Kabarminang – Kebakaran hutan dan lahan (karhutla) yang memicu kabut asap masih menjadi ancaman serius bagi lingkungan dan kesehatan masyarakat di Sumatera Barat (Sumbar), terutama saat musim kemarau.
Pakar lingkungan sekaligus Guru Besar Universitas Gunadarma, Prof. Isril Berd, menilai ancaman karhutla sulit ditekan apabila pengawasan di lapangan masih longgar dan kepedulian terhadap lingkungan belum optimal.

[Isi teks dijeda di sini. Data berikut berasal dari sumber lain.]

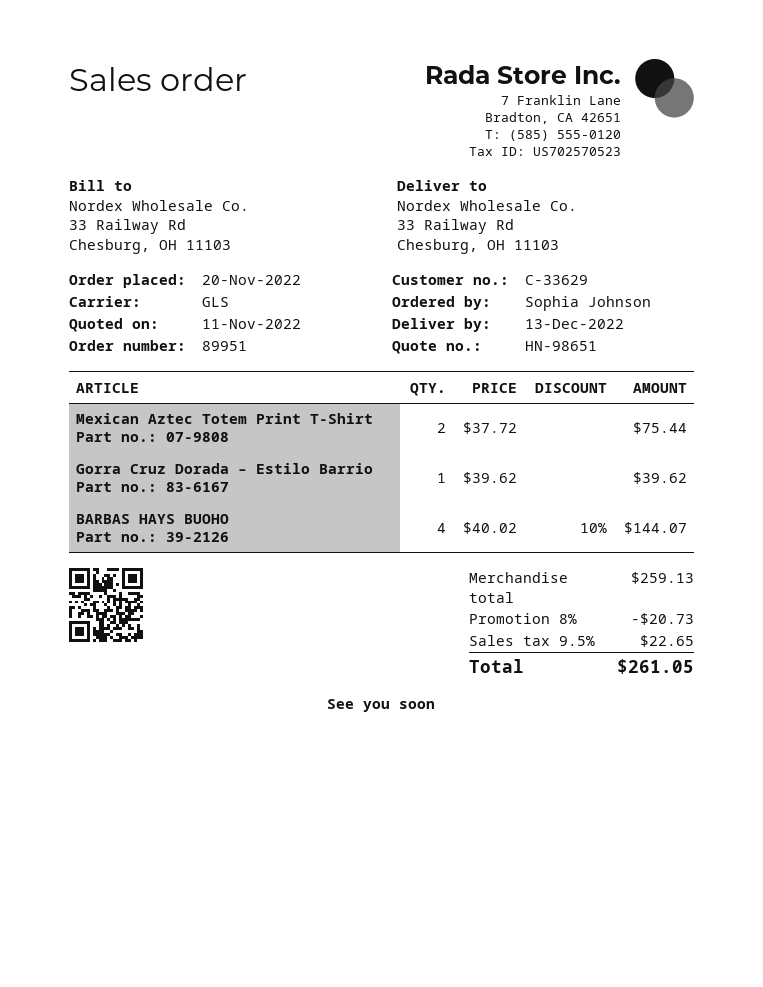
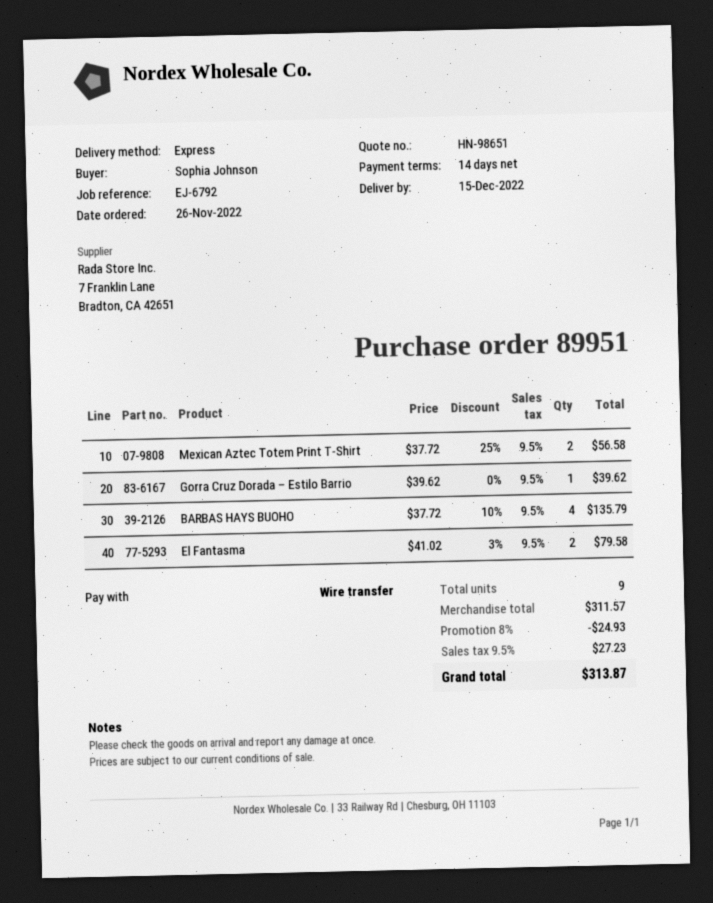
order date: 2022-11-20 -> 2022-11-26
delivery date: 2022-12-13 -> 2022-12-15
shipping method: GLS -> express
Mexican Aztec Totem Print T-Shirt: 2 x 37.72 = 75.44 -> 2 x 37.72 - 25% = 56.58
BARBAS HAYS BUOHO: 4 x 40.02 - 10% = 144.07 -> 4 x 37.72 - 10% = 135.79
El Fantasma: none -> 2 x 41.02 - 3% = 79.58
subtotal: 259.13 -> 311.57
discount: 8% = 20.73 -> 8% = 24.93
tax: 9.5% = 22.65 -> 9.5% = 27.23
total: 261.05 -> 313.87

Menurut Isril, kerusakan hutan akibat penebangan liar dan alih fungsi lahan meningkatkan risiko terjadinya kebakaran, baik yang disengaja maupun tidak.
“Penurunan luas hutan secara masif berbanding lurus dengan tingginya potensi timbulnya titik api di berbagai wilayah Sumatera Barat,” kata Isril, Kamis (28/8/2026).
Ia memaparkan data Kementerian Lingkungan Hidup dan Kehutanan (KLHK) yang menunjukkan luas hutan Indonesia menyusut sekitar tiga juta hektare dalam kurun waktu tiga tahun, dari 128 juta hektare pada 2015 menjadi 125,92 juta hektare pada 2018.
Menurutnya, kondisi tersebut juga tercermin di Sumbar. Provinsi ini memiliki kawasan hutan lindung seluas 1,20 juta hektare dan kawasan suaka alam 569,69 ribu hektare, tetapi masih menghadapi persoalan perambahan hutan.
Berdasarkan pencitraan satelit Balai Rehabilitasi Lahan dan Konservasi Tanah, kata Isril, sebanyak 22 persen dari sekitar 200 ribu hektare hutan lindung yang dipantau dalam kurun 10 tahun terakhir telah mengalami penebangan.
Isril menyebut kawasan Taman Nasional Kerinci Seblat (TNKS) di Kabupaten Pesisir Selatan sebagai salah satu lokasi dengan tingkat pembalakan liar yang parah. Sedikitnya 20 persen dari total area sekitar 365 ribu hektare disebut mengalami kerusakan.